От этого разговора стало грустно. Мы долго молчали, слушая тайгу и думая каждый о своём. С реки потянуло морозцем. Изо рта у нас пошёл пар, как зимой.

– Ну а теперь, ребятки, самая рыбалка начинается, – нарушил молчание дед Илья.

– Какая рыбалка? – недоверчиво спросил я. – Ночь уже, и рыбы спят.

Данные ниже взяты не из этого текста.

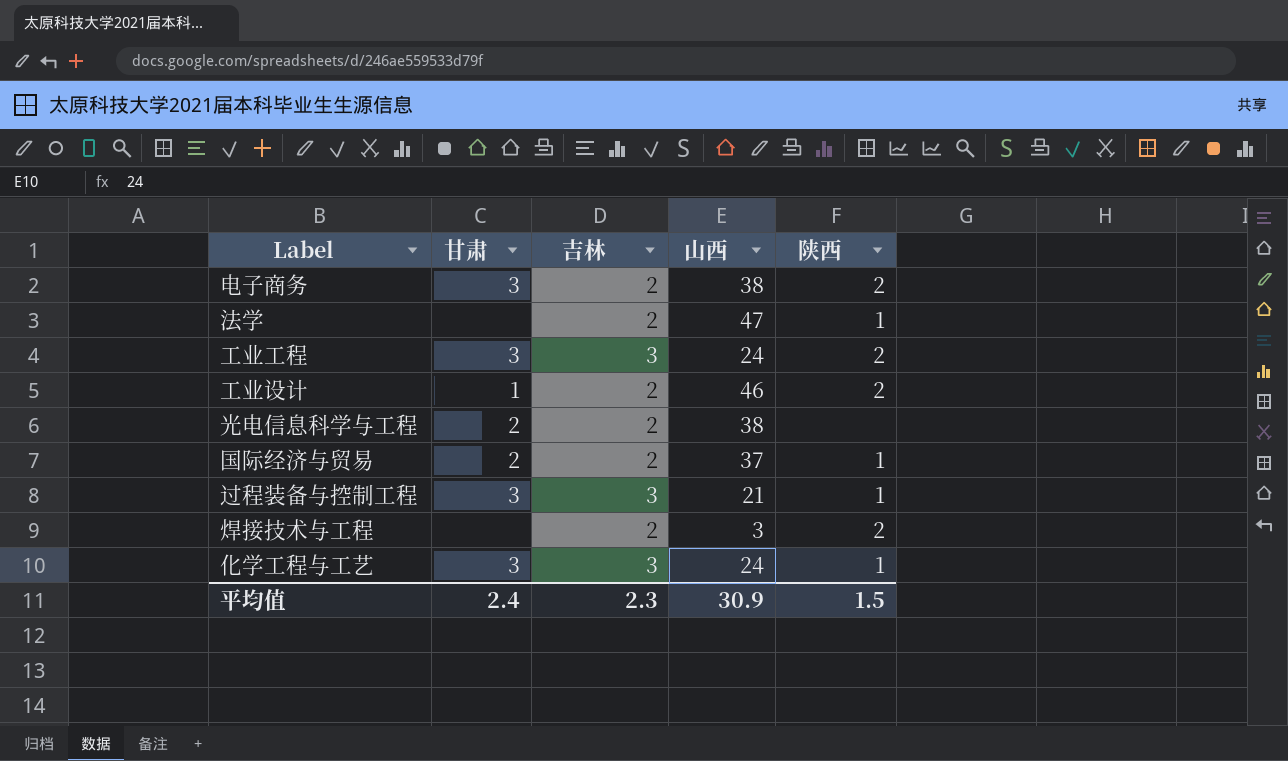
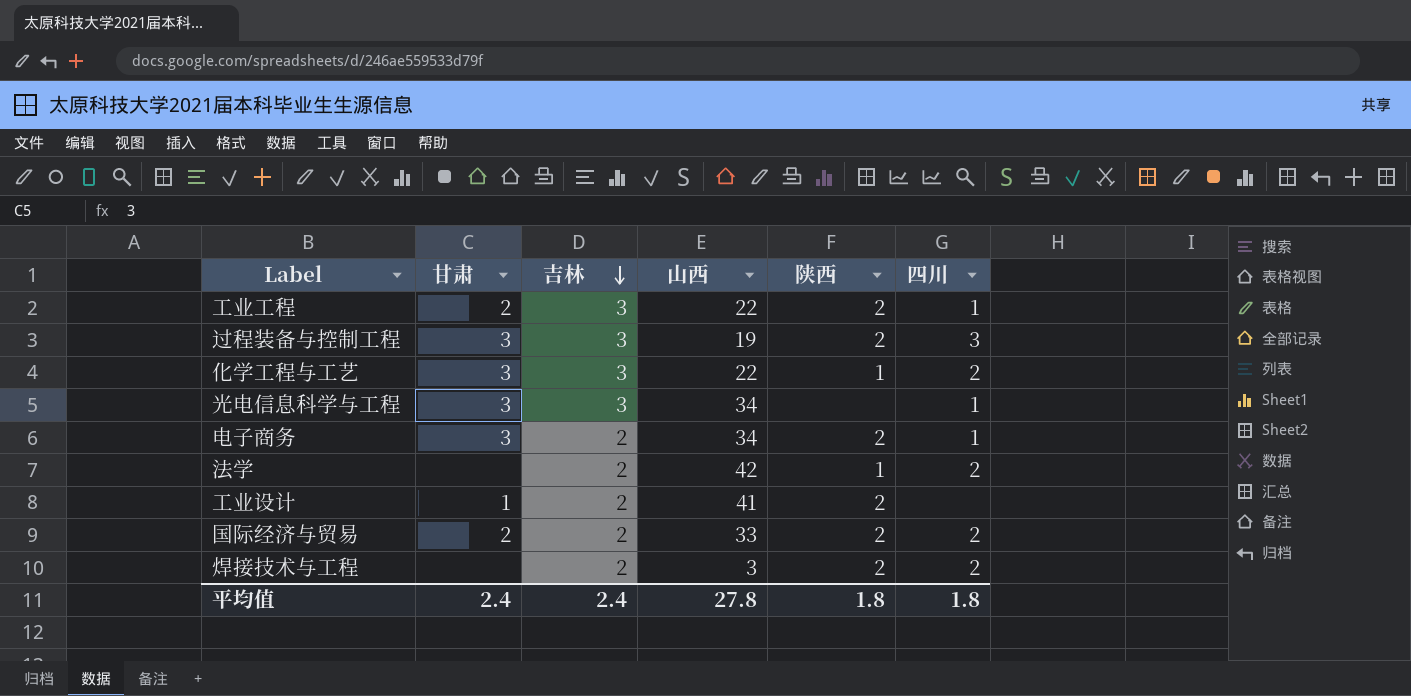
row order: none -> 吉林 descending
column 四川 | position: none -> 6
工业工程 | 甘肃: 3 -> 2
工业工程 | 山西: 24 -> 22
过程装备与控制工程 | 山西: 21 -> 19
过程装备与控制工程 | 陕西: 1 -> 2
化学工程与工艺 | 山西: 24 -> 22
光电信息科学与工程 | 甘肃: 2 -> 3
光电信息科学与工程 | 吉林: 2 -> 3
光电信息科学与工程 | 山西: 38 -> 34
电子商务 | 山西: 38 -> 34
法学 | 山西: 47 -> 42
工业设计 | 山西: 46 -> 41
国际经济与贸易 | 山西: 37 -> 33
国际经济与贸易 | 陕西: 1 -> 2
平均值 | 吉林: 2.3 -> 2.4
平均值 | 山西: 30.9 -> 27.8
平均值 | 陕西: 1.5 -> 1.8

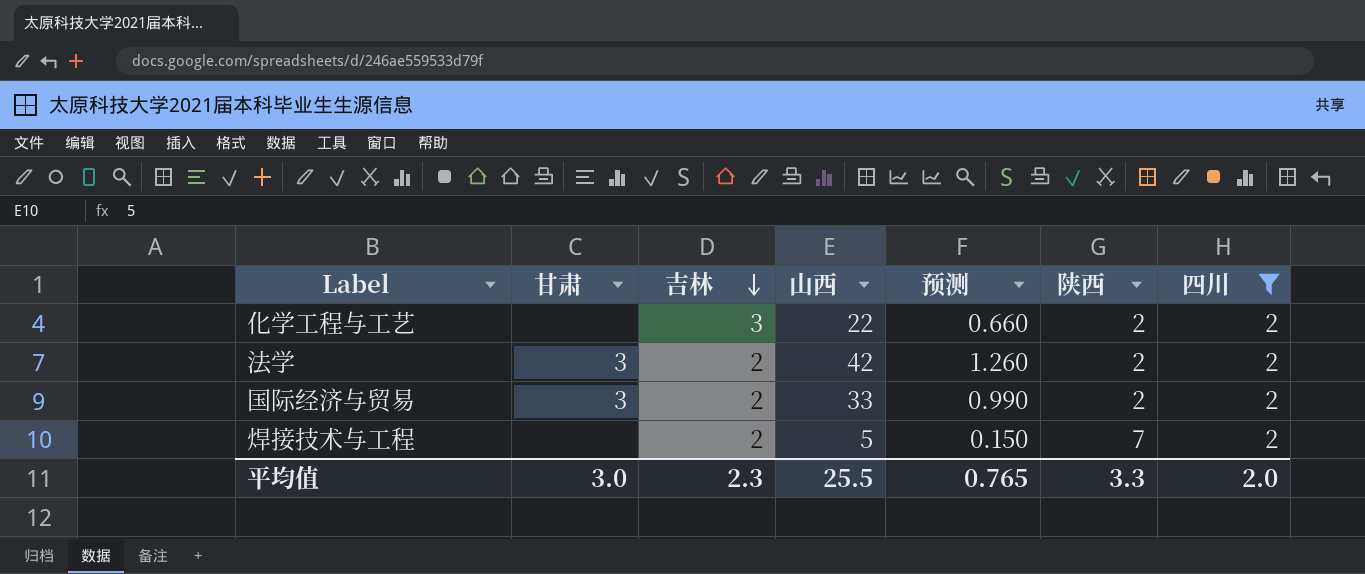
filter: none -> 四川 = 2
column 预测 | formula: none -> [山西] * 0.03
化学工程与工艺 | 甘肃: 3 -> none
化学工程与工艺 | 陕西: 1 -> 2
法学 | 甘肃: none -> 3
法学 | 陕西: 1 -> 2
国际经济与贸易 | 甘肃: 2 -> 3
焊接技术与工程 | 山西: 3 -> 5
焊接技术与工程 | 陕西: 2 -> 7
平均值 | 甘肃: 2.4 -> 3.0
平均值 | 吉林: 2.4 -> 2.3
平均值 | 山西: 27.8 -> 25.5
平均值 | 陕西: 1.8 -> 3.3
平均值 | 四川: 1.8 -> 2.0

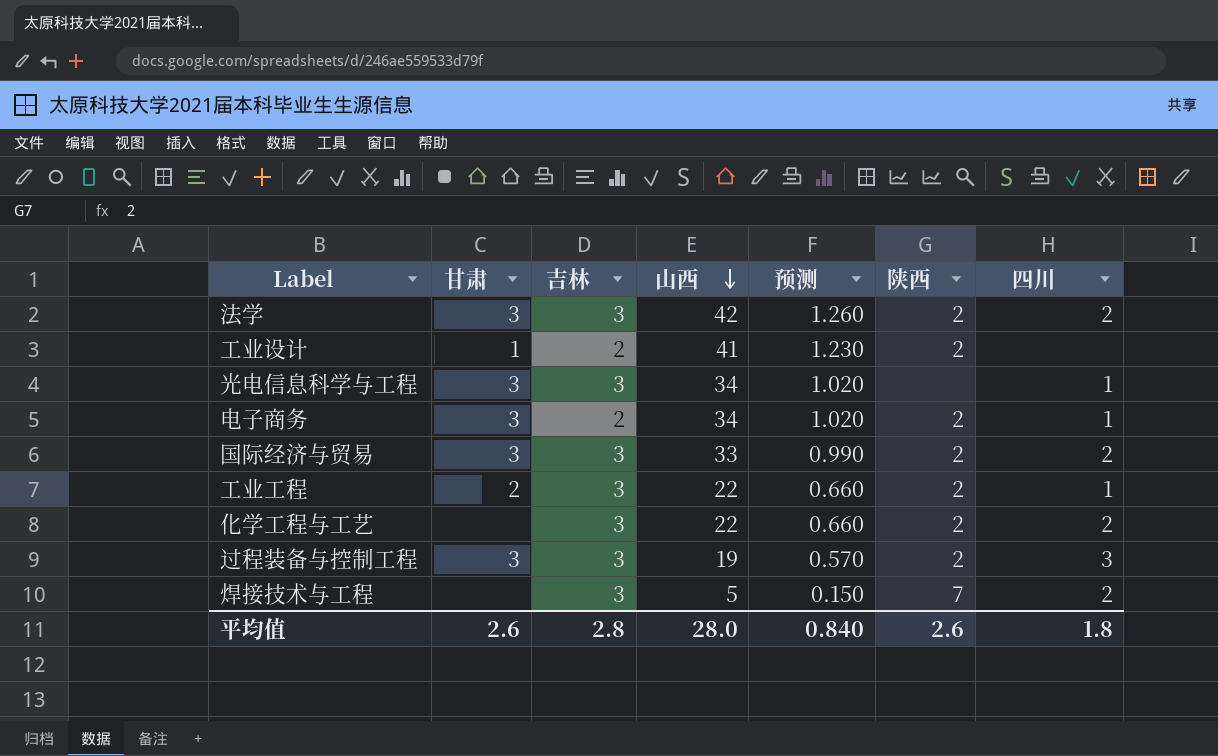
filter: 四川 = 2 -> none
row order: 吉林 descending -> 山西 descending
法学 | 吉林: 2 -> 3
国际经济与贸易 | 吉林: 2 -> 3
焊接技术与工程 | 吉林: 2 -> 3
平均值 | 甘肃: 3.0 -> 2.6
平均值 | 吉林: 2.3 -> 2.8
平均值 | 山西: 25.5 -> 28.0
平均值 | 预测: 0.765 -> 0.840
平均值 | 陕西: 3.3 -> 2.6
平均值 | 四川: 2.0 -> 1.8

– Ну, скажешь тоже, спят! – усмехнулся старик. – Это люди по ночам спят, а у рыб самый жор.

Дед Илья встал, покряхтел и, опираясь на палочку, тяжело ступая протезом, направился к тальниковым кустам. Мы последовали за ним. Срубив крепкий узкий ствол, мы вернулись к нашей стоянке. При свете костра старик обтесал его и насадил на получившийся черенок металлическую заготовку, которую достал из рюкзака. Острога не была похожа на те палки с прикрученными столовыми вилками, которыми я колол налимов и вьюнов на Шахтауме, а напоминала большую расчёску. Она состояла из куска арматуры длиной в пятнадцать сантиметров. Снизу были приварены длинные тонкие зубья с заострёнными крючкообразными, как гарпун, концами, а вверху – кусок металлической трубки, в который вставлялся ивовый черенок. После того как острога была готова и проверена на прочность, дед Илья извлёк из рюкзака шахтёрский фонарик, и мы пошли к реке.